The application for review of the fee waiver decision

[8] Under reg 5(2)(b) of the Supreme Court Fees Regulations 2003, the Registrar may waive the filing fee if satisfied that the appeal concerns “a matter of genuine public interest”, and it is “unlikely to be commenced or continued unless the fee is waived”.

[9] The application for a fee waiver was sought on the basis the proposed appeal concerns a matter of “genuine public interest”. Essentially Ms Dai says in her application that her case involves various concerns about the operation of the New Zealand Institute of Chartered Accountants (NZICA) with resultant broader implications. She states also that the NZICA admitted that the Tribunal decisions are the substantive matters; that the Court of Appeal proceeding is still ongoing; and that therefore a significant miscarriage of justice occurred in the previous Supreme Court judgment. In her application for review, Ms Dai refers to “disinformation” about a false “abandonment” in the Court of Appeal and that those proceedings have been reactivated. The Registrar in declining a fee waiver took the view that the case did not concern a matter of genuine public interest. Rather, the Registrar said that the challenge to the Court’s earlier decision:

… raises issues specific to [Ms Dai] as the applicant and will not determine a question of law that is of significant interest to the public or to a substantial section of the public.

[10] I agree. Resolution of the second application for recall and of the proposed appeal to this Court would turn on the specific facts of this case. No question of law or of genuine public interest arises. That position is not affected by whether or not an extension of time has been or may be granted by the Court of Appeal to enable the appeal in that Court to proceed, or whether the appeal is struck out. The context remains one in which Ms Dai has not, as this Court said earlier, resolved the procedural defects in her claim.

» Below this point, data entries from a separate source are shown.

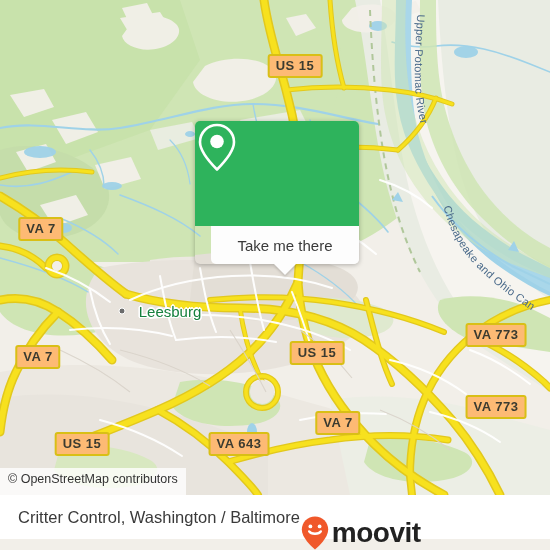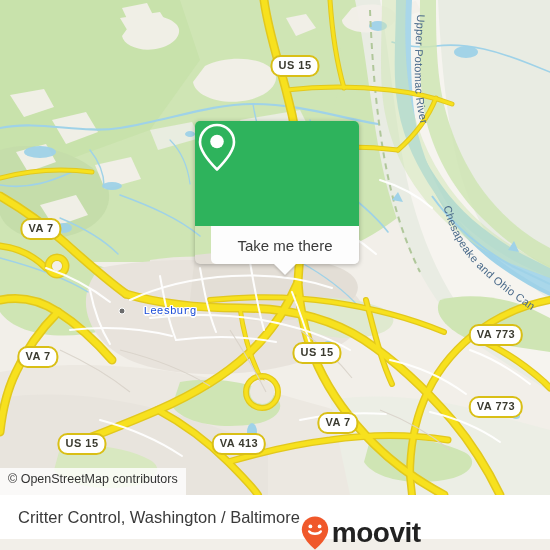"US 15" .shield { background: #ffffff -> #fdba74; border-radius: 10px -> 3px; font-size: 11px -> 13px }
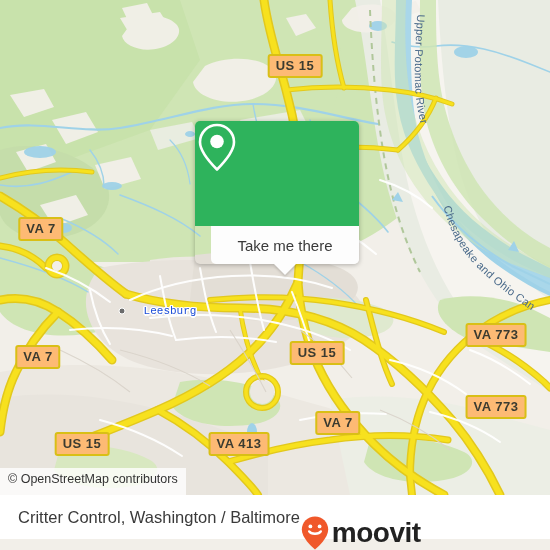"Leesburg" .place-label { color: #1d4ed8 -> #15803d; font-family: Liberation Mono, monospace -> Liberation Sans, sans-serif; font-size: 11px -> 15px }
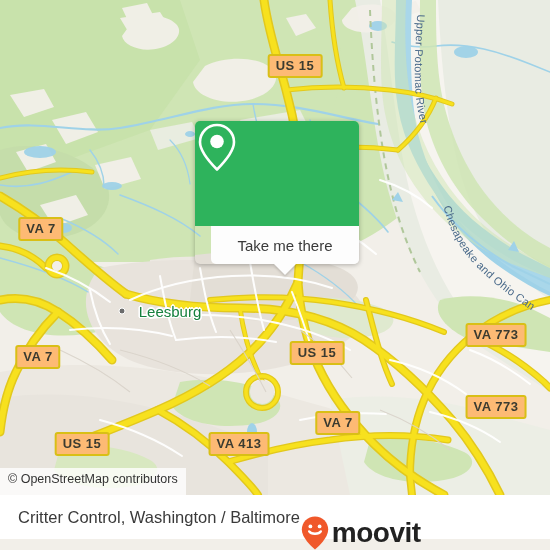"VA 413" div.shield { text: 413 -> 643 }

[11] The application for review of the Registrar’s decision to refuse to allow the second application for recall to proceed pending this review accordingly falls away.

Result

[12] The application for review of the decision of the Registrar declining to waive the filing fee is dismissed.

[13] The application for review of the decision of the Registrar to refuse to allow the second application for recall to proceed pending this review is dismissed.